*EXERCISE BRIEF*: If a line in the data below contains the word "state", copy it out.

============================================================

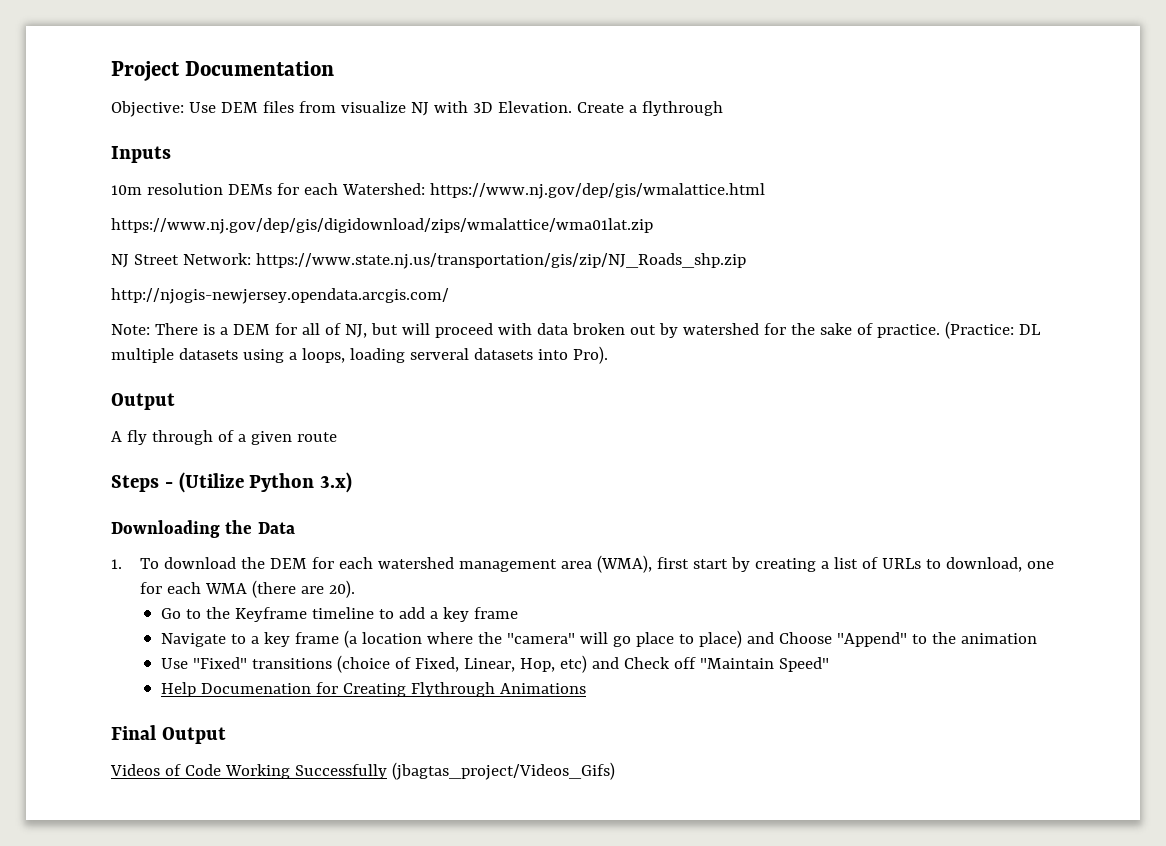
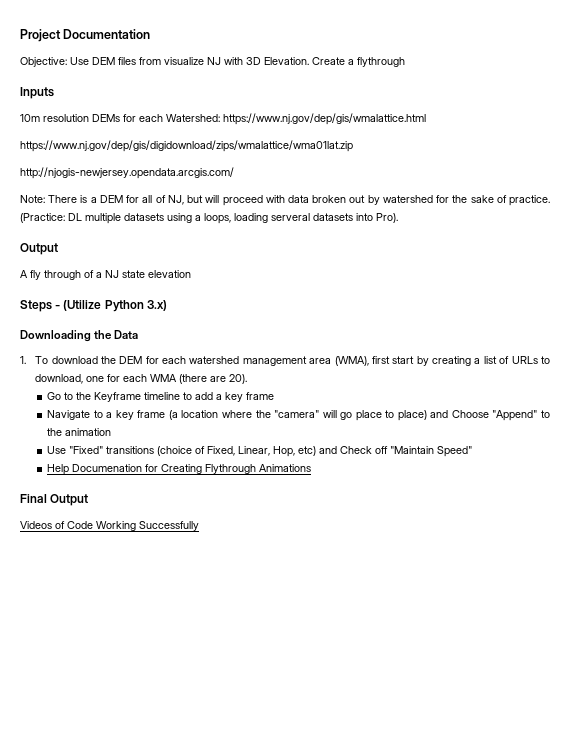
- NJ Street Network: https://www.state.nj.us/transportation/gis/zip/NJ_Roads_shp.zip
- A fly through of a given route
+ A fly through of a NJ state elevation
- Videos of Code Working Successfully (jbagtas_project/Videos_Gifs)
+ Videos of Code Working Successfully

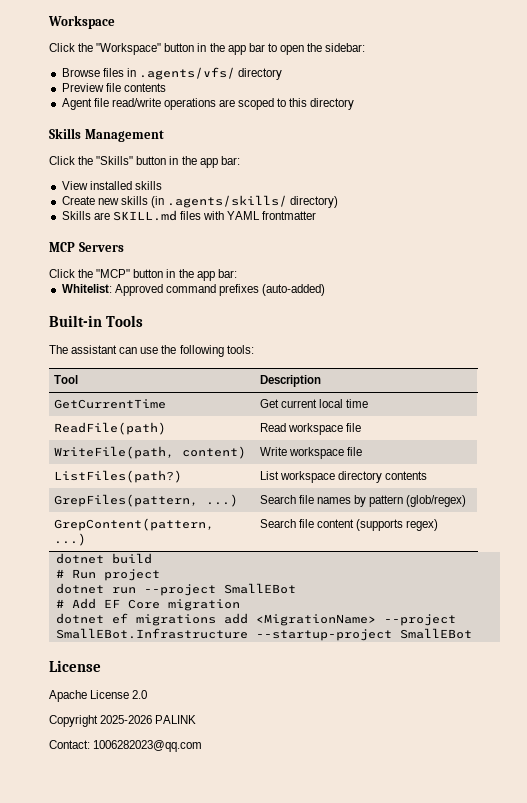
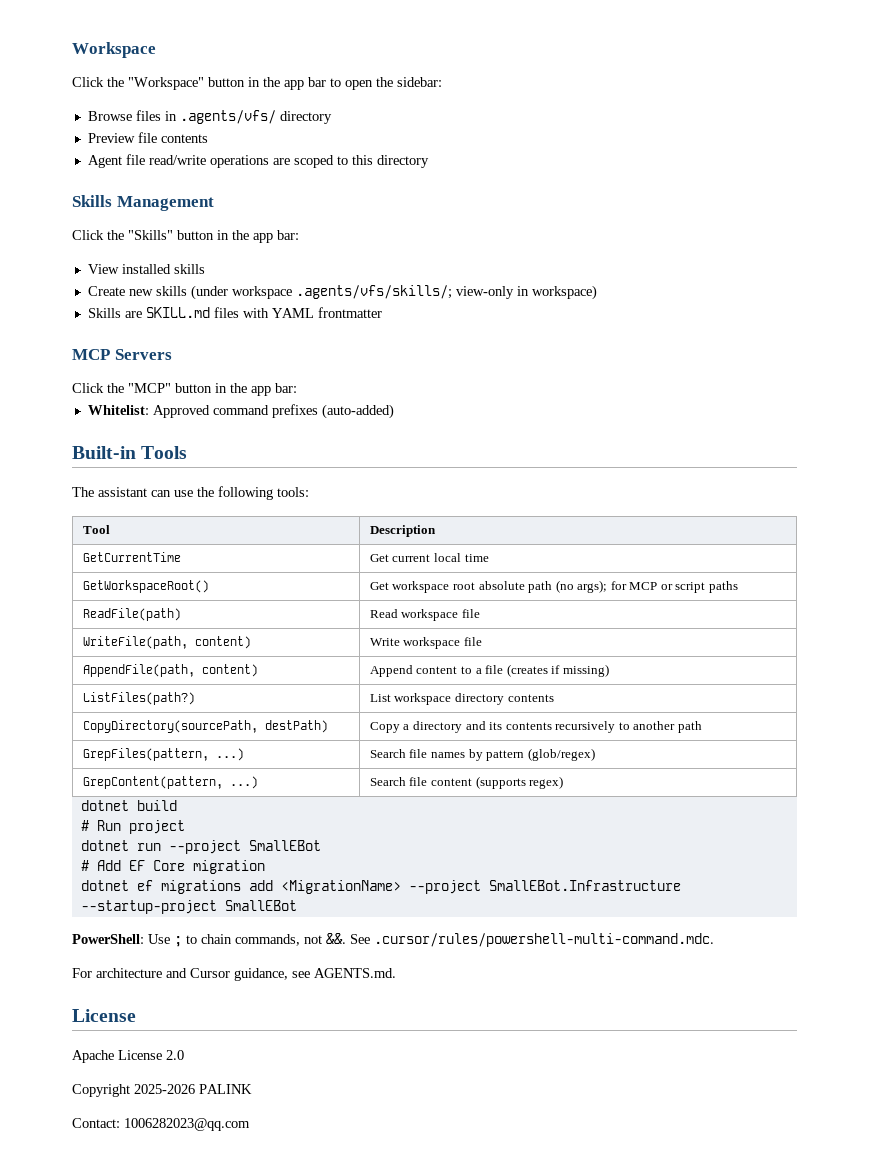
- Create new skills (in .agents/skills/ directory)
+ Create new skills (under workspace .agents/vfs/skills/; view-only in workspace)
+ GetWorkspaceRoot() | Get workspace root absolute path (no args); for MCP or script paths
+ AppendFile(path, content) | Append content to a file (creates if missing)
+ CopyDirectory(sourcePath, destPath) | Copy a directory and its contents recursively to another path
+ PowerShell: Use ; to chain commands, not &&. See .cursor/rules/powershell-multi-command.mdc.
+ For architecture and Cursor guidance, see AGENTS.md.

============================================================

*REPLY*:
- NJ Street Network: https://www.state.nj.us/transportation/gis/zip/NJ_Roads_shp.zip
+ A fly through of a NJ state elevation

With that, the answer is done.